- **AIM OF THE TASK**
Transcribe exactly the lines from the one holding "-19,7 +19,7 @@" through the closing line of the entries below. Pictures stay out of the copy.

- **INPUT RECORDS**
###

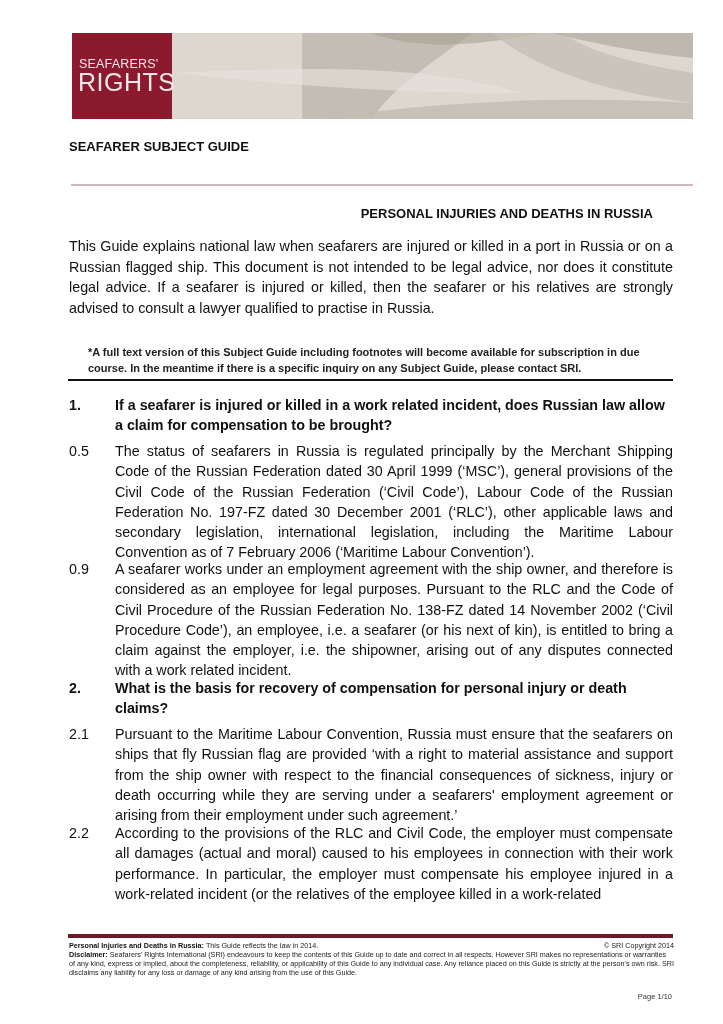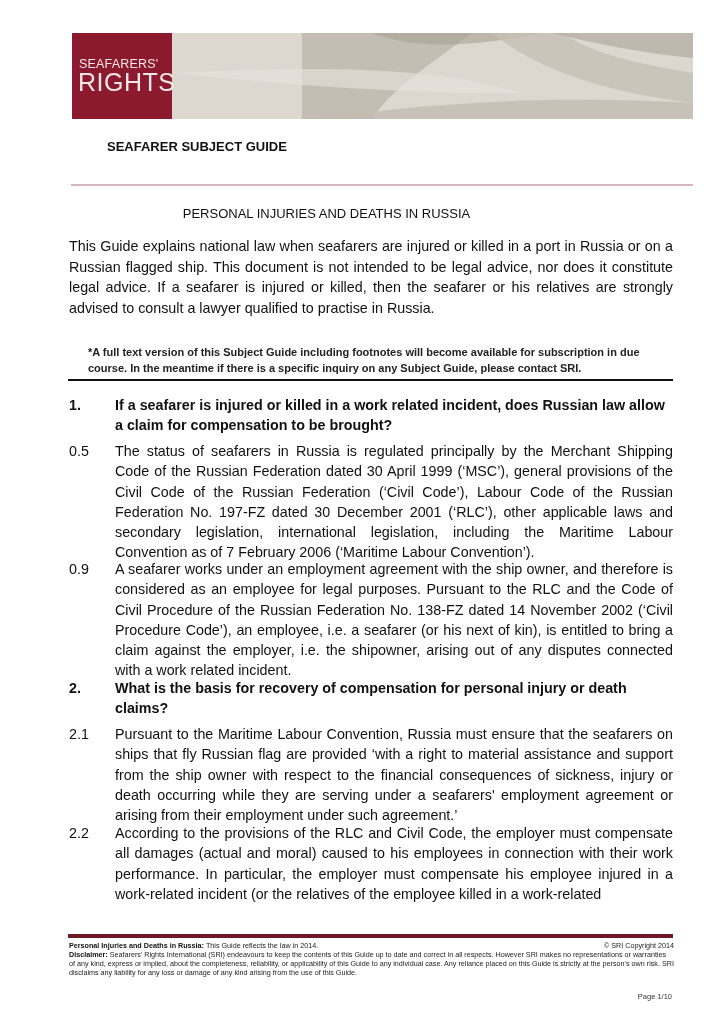--- a/index.html
+++ b/index.html
@@ -19,7 +19,7 @@
   .tagline .spaced { letter-spacing: 1.2px; }
 
   
-  .subject-guide { position: absolute; left: 69px; top: 139px; font-size: 13px; font-weight: bold; margin-left: 38px; }
+  .subject-guide { position: absolute; left: 69px; top: 139px; font-size: 13px; font-weight: bold; }
   .rule-pink { position: absolute; left: 71px; top: 184px; width: 622px; height: 2px; background: #d4b7be; }
   .doc-title { position: absolute; left: 0; width: 653px; top: 206px; text-align: center; font-size: 13px; font-weight: normal; }
 

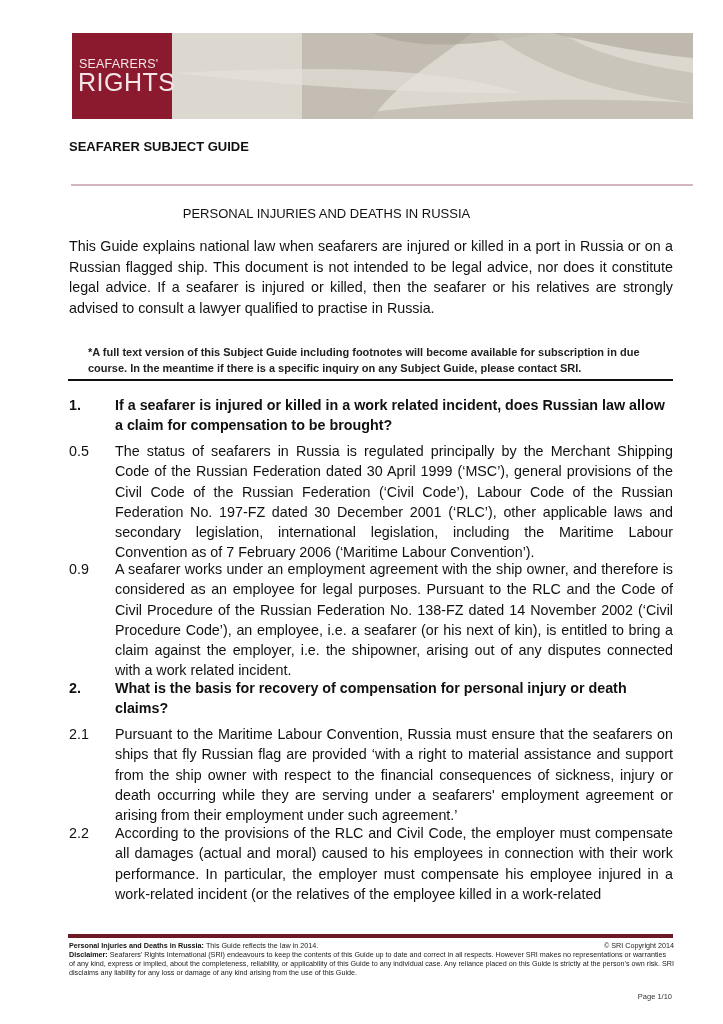--- a/index.html
+++ b/index.html
@@ -21,7 +21,7 @@
   
   .subject-guide { position: absolute; left: 69px; top: 139px; font-size: 13px; font-weight: bold; }
   .rule-pink { position: absolute; left: 71px; top: 184px; width: 622px; height: 2px; background: #d4b7be; }
-  .doc-title { position: absolute; left: 0; width: 653px; top: 206px; text-align: center; font-size: 13px; font-weight: normal; }
+  .doc-title { position: absolute; left: 0; width: 653px; top: 206px; text-align: right; font-size: 13px; font-weight: bold; }
 
   .intro { position: absolute; left: 69px; top: 236px; width: 604px; font-size: 14.3px; line-height: 20.5px; text-align: justify; }
   .note { position: absolute; left: 88px; top: 344px; width: 585px; font-size: 11px; line-height: 16px; color: #222; font-weight: bold; }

###

- **ANSWER SECTION**
@@ -19,7 +19,7 @@
   .tagline .spaced { letter-spacing: 1.2px; }
 
   
-  .subject-guide { position: absolute; left: 69px; top: 139px; font-size: 13px; font-weight: bold; margin-left: 38px; }
+  .subject-guide { position: absolute; left: 69px; top: 139px; font-size: 13px; font-weight: bold; }
   .rule-pink { position: absolute; left: 71px; top: 184px; width: 622px; height: 2px; background: #d4b7be; }
   .doc-title { position: absolute; left: 0; width: 653px; top: 206px; text-align: center; font-size: 13px; font-weight: normal; }
 

--- a/index.html
+++ b/index.html
@@ -21,7 +21,7 @@
   
   .subject-guide { position: absolute; left: 69px; top: 139px; font-size: 13px; font-weight: bold; }
   .rule-pink { position: absolute; left: 71px; top: 184px; width: 622px; height: 2px; background: #d4b7be; }
-  .doc-title { position: absolute; left: 0; width: 653px; top: 206px; text-align: center; font-size: 13px; font-weight: normal; }
+  .doc-title { position: absolute; left: 0; width: 653px; top: 206px; text-align: right; font-size: 13px; font-weight: bold; }
 
   .intro { position: absolute; left: 69px; top: 236px; width: 604px; font-size: 14.3px; line-height: 20.5px; text-align: justify; }
   .note { position: absolute; left: 88px; top: 344px; width: 585px; font-size: 11px; line-height: 16px; color: #222; font-weight: bold; }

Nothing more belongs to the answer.